Topic 1 . The world of jobs.
The latest information relating to global employment, recruitment trends in specific sectors, trends in the labor market worldwide and labor market legislation are parameters forming the world of jobs. Meanwhile the official list of top ten world jobs looks rather odd. For example: paradise island caretaker, luxury bed tester, resort waterslide tester or bike rider-photographer for Google Maps. All these jobs are surely attractive. You’ll never call these occupations backbreaking, exhausting, monotonous or messy. We all know that attractive jobs are usually creative, interesting, satisfying and rewarding. To continue the list, it’s a great plus for any job to be prestigious and fulfilling.

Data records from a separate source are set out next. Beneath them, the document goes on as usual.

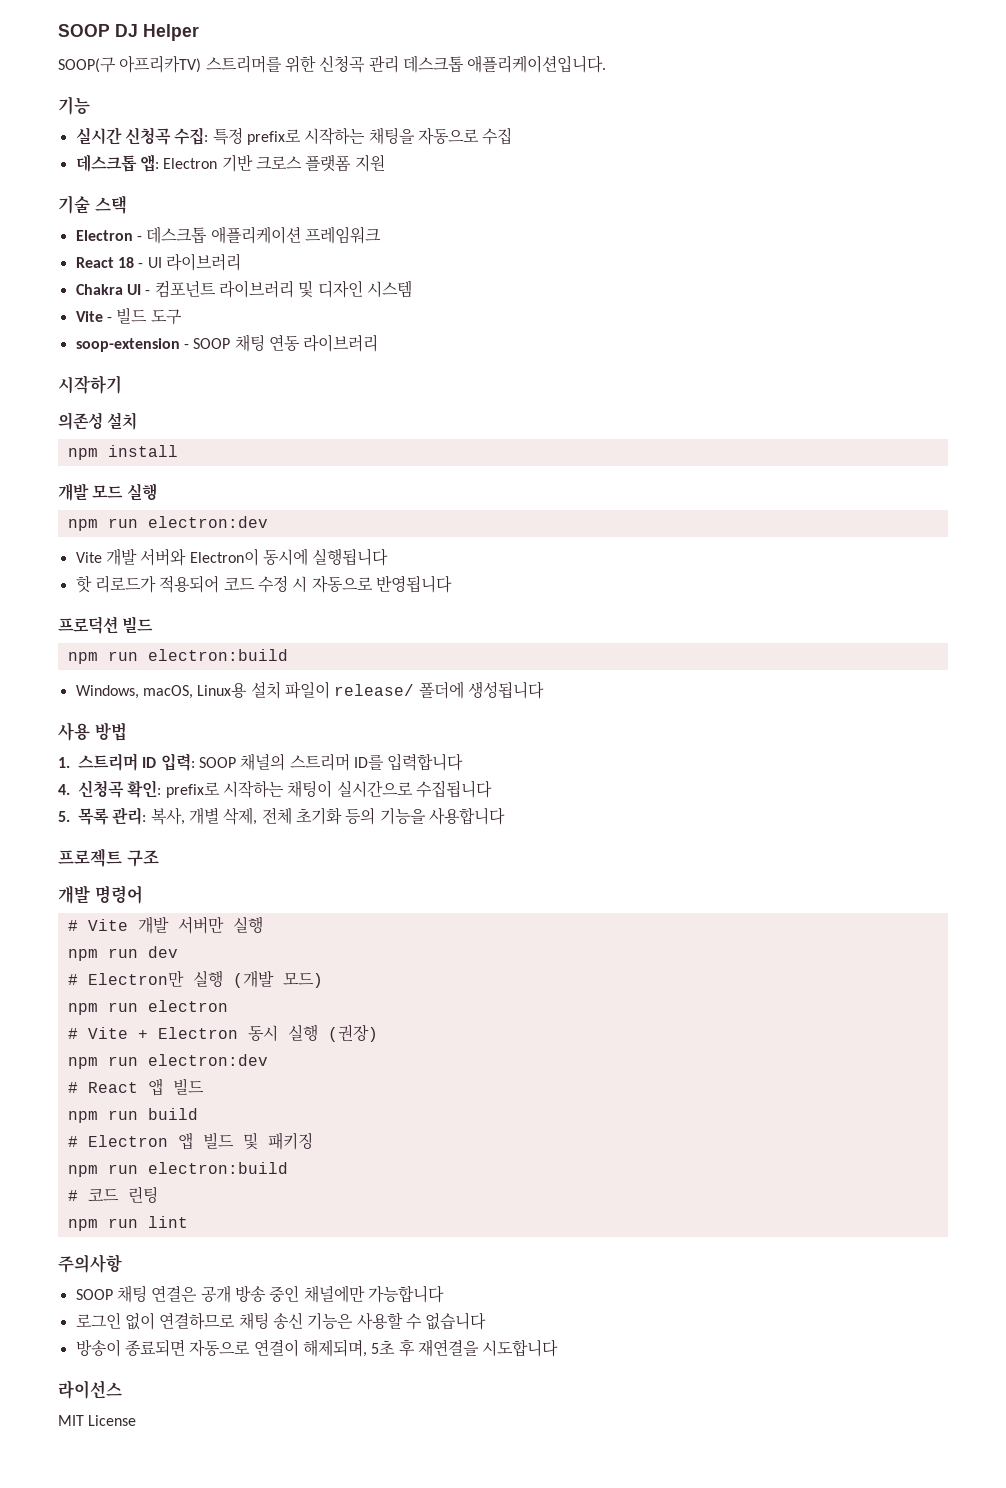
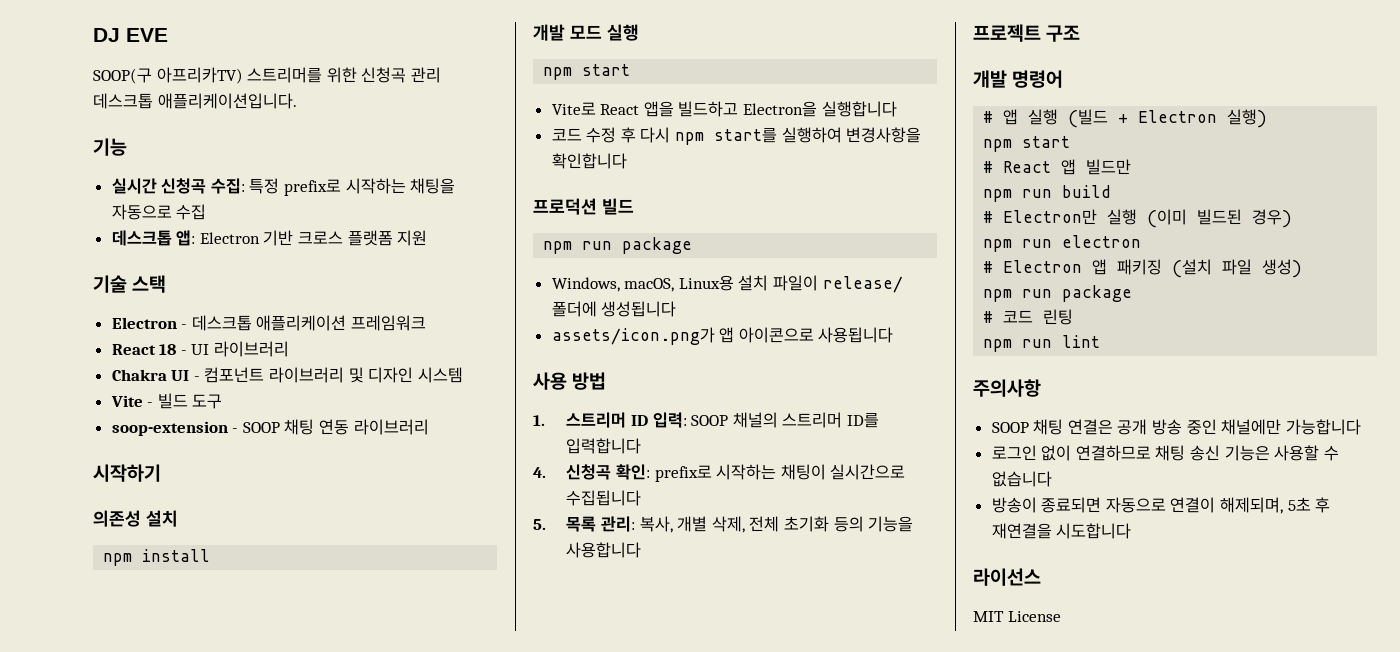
- SOOP DJ Helper
+ DJ EVE
  개발 모드 실행
- npm run electron:dev
- Vite 개발 서버와 Electron이 동시에 실행됩니다
- 핫 리로드가 적용되어 코드 수정 시 자동으로 반영됩니다
+ npm start
+ Vite로 React 앱을 빌드하고 Electron을 실행합니다
+ 코드 수정 후 다시 npm start를 실행하여 변경사항을 확인합니다
  프로덕션 빌드
- npm run electron:build
+ npm run package
+ assets/icon.png가 앱 아이콘으로 사용됩니다
- # Vite 개발 서버만 실행
- npm run dev
+ # 앱 실행 (빌드 + Electron 실행)
+ npm start
+ # React 앱 빌드만
+ npm run build
- # Electron만 실행 (개발 모드)
+ # Electron만 실행 (이미 빌드된 경우)
- # Vite + Electron 동시 실행 (권장)
- npm run electron:dev
- # React 앱 빌드
- npm run build
- # Electron 앱 빌드 및 패키징
- npm run electron:build
+ # Electron 앱 패키징 (설치 파일 생성)
+ npm run package

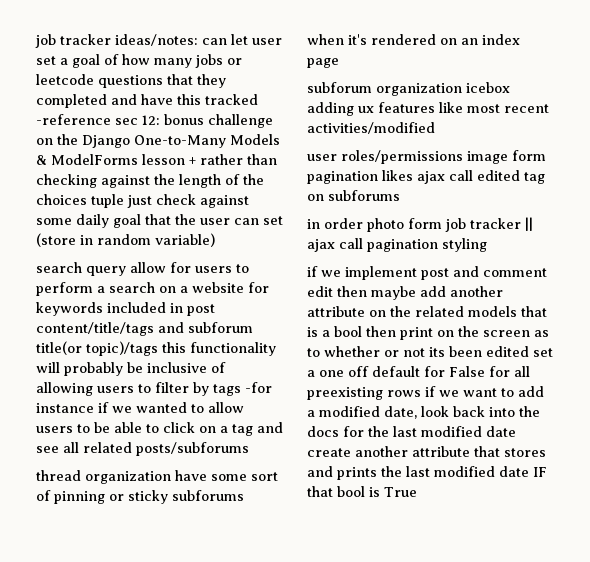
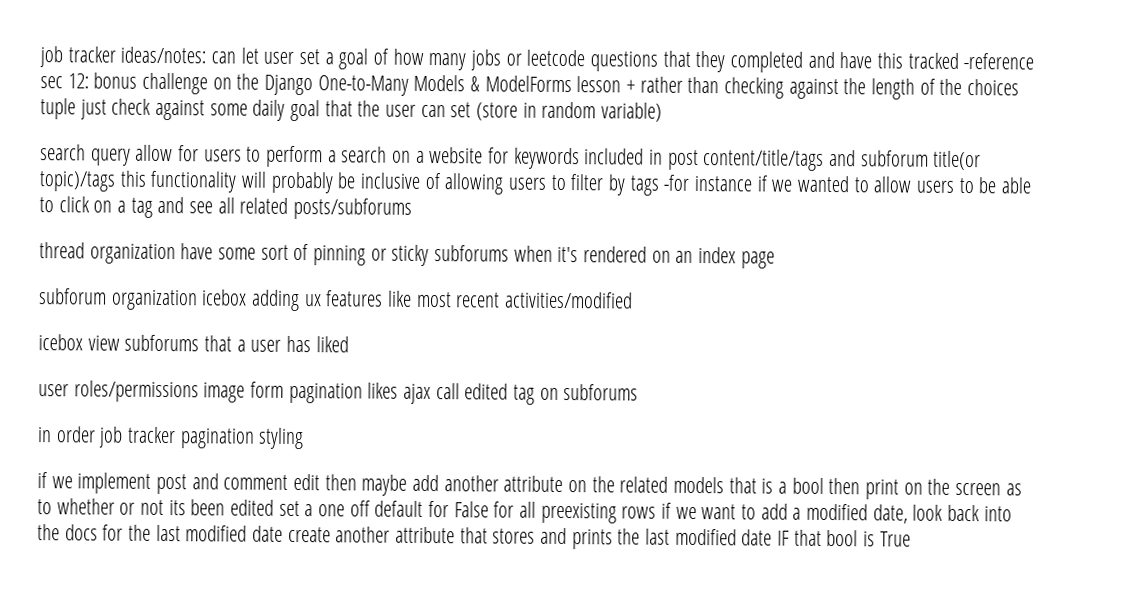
+ icebox view subforums that a user has liked
- in order photo form job tracker || ajax call pagination styling
+ in order job tracker pagination styling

So, we know what qualities are necessary for a good job. But people should also have certain qualities to be good for a certain job. Different jobs require different things. If you’re a designer, an architect or interior decorator, - show good imagination. Any fireman or police officer should be specially trained. Nurses or doctors often work night shifts. A travel agent or social worker must be amiable as they meet people and work with them. Chemists, physicists or pharmacists should demonstrate accuracy and patience. And so on. Of course it’s hard to navigate in the right direction. That’s why choosing a career is a matter of time and common sense. Use all possible hints: the encouragement of close people; don’t be afraid to change your mind, but don’t hurry to follow someone’s advice or follow in someone’s footsteps.
In the next two decades, the world is likely to have too many workers who want to be freelancers or work part-time. But regular jobs are mostly demanded. The task of policy makers in both developing and advanced economies is to find ways to produce high-skilled workers and at the same time create more jobs for not highly educated people. Solutions include moving up the value chain in developing economies (food processing creates more employment than growing export crops, for example). They also include finding opportunities for workers without a college education to participate in fast-growing fields—such as health care and home-based personal services—in advanced economies.
It’s important to build strategies for hiring, retaining, and training the workers to give them competitive advantage. This will include finding ways to retain more highly skilled women and older workers. That’s why public education and training systems must be formed in order to build pipelines of workers with the right skills for the 21st-century global economy.